THE PROBLEM ▸ Word for word, retype the tail of the data below, starting with the line that has "discount: 12% = 302.40 -> none" and including the last line.

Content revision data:
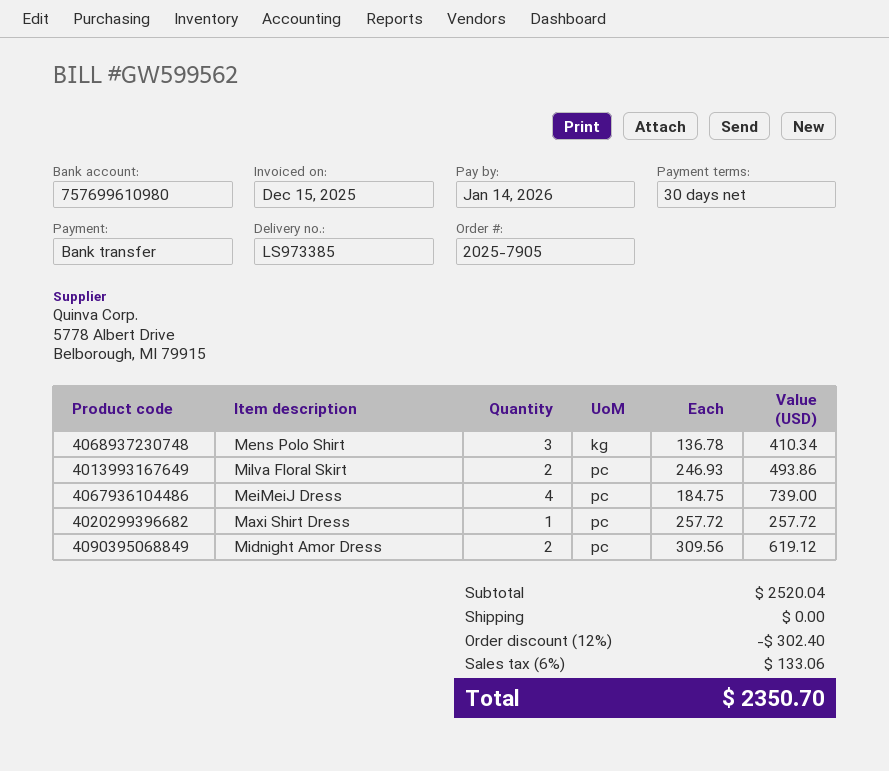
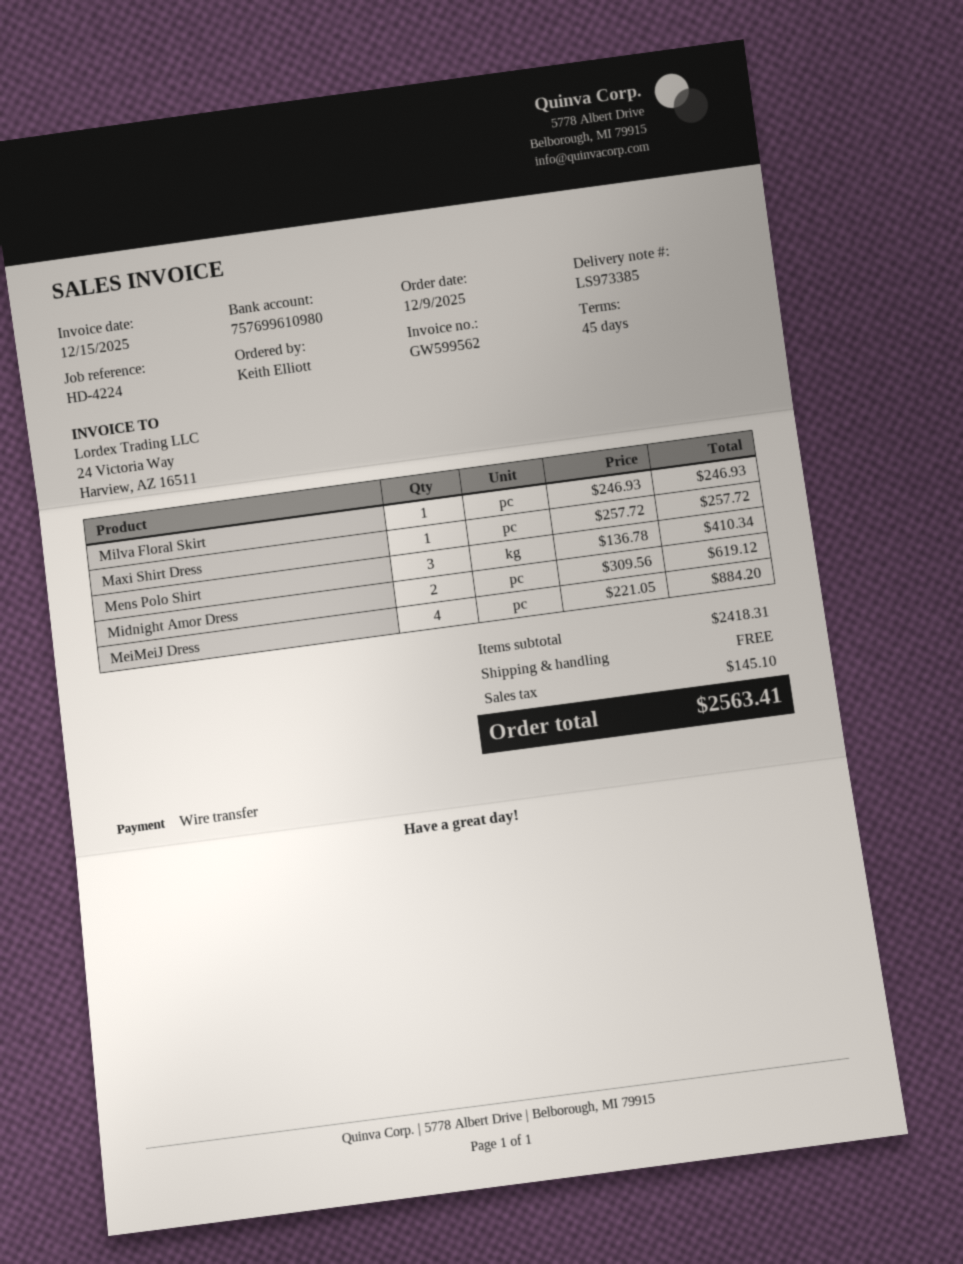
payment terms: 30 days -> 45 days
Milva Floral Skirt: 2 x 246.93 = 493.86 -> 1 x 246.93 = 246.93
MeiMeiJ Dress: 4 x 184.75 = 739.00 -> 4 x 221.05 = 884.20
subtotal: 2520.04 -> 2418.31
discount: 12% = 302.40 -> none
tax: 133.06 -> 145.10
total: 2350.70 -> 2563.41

FINISHED TASK ▸
discount: 12% = 302.40 -> none
tax: 133.06 -> 145.10
total: 2350.70 -> 2563.41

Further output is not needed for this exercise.